Purpose: Strategies for the management of chemotherapy-induced febrile neutropenia (FN), including assessment tools for determining which patients are at low risk for FN complications and can be treated in the outpatient setting, are discussed.
Summary: Due to the potential for life-threatening complications, the development of FN in patients receiving cancer chemotherapy traditionally prompted hospitalization and i.v. antimicrobial therapy, but there is convincing published evidence that an identifiable subset of patients can be safely treated as outpatients.

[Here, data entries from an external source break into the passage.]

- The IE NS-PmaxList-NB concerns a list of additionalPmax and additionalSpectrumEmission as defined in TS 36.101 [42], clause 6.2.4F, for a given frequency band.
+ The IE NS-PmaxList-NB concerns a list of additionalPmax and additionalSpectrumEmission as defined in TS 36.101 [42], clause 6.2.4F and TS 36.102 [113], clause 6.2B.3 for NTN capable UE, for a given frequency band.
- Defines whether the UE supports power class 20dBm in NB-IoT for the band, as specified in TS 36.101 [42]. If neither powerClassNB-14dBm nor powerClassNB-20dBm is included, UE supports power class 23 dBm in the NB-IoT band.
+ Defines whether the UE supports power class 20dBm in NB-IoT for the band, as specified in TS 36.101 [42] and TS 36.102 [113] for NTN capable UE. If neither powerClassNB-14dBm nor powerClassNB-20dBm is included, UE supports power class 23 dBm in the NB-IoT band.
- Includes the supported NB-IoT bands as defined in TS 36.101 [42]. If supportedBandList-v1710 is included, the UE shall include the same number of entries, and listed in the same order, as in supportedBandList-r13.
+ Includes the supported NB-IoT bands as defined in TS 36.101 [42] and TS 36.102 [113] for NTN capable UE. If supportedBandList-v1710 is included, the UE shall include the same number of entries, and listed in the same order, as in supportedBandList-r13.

Two validated assessment tools recommended for identifying patients at low risk for FN complications are the Talcott classification system and the Multinational Association for Supportive Care in Cancer (MASCC) risk index; the MASCC index is superior in terms of sensitivity and negative predictive value but has lower specificity. In low-risk FN cases, outpatient oral antimicrobial therapy has been shown to be a safe and effective alternative to i.v. therapy for both inpatients and outpatients; current practice guidelines recommend an oral fluoroquinolone (e.g., ciprofloxacin) in combination with oral amoxicillin-clavulanate. The guidelines emphasize that in certain cases of FN (e.g., those involving prolonged or pronounced neutropenia or serious comorbidities), inpatient i.v. therapy is required.
Conclusion: Pharmacists can play an important role in the management of chemotherapy-associated FN through involvement in risk assessment to identify candidates for outpatient oral antimicrobial therapy, selection of appropriate pharmacotherapy, drug therapy monitoring, and development of institutional guidelines or pathways.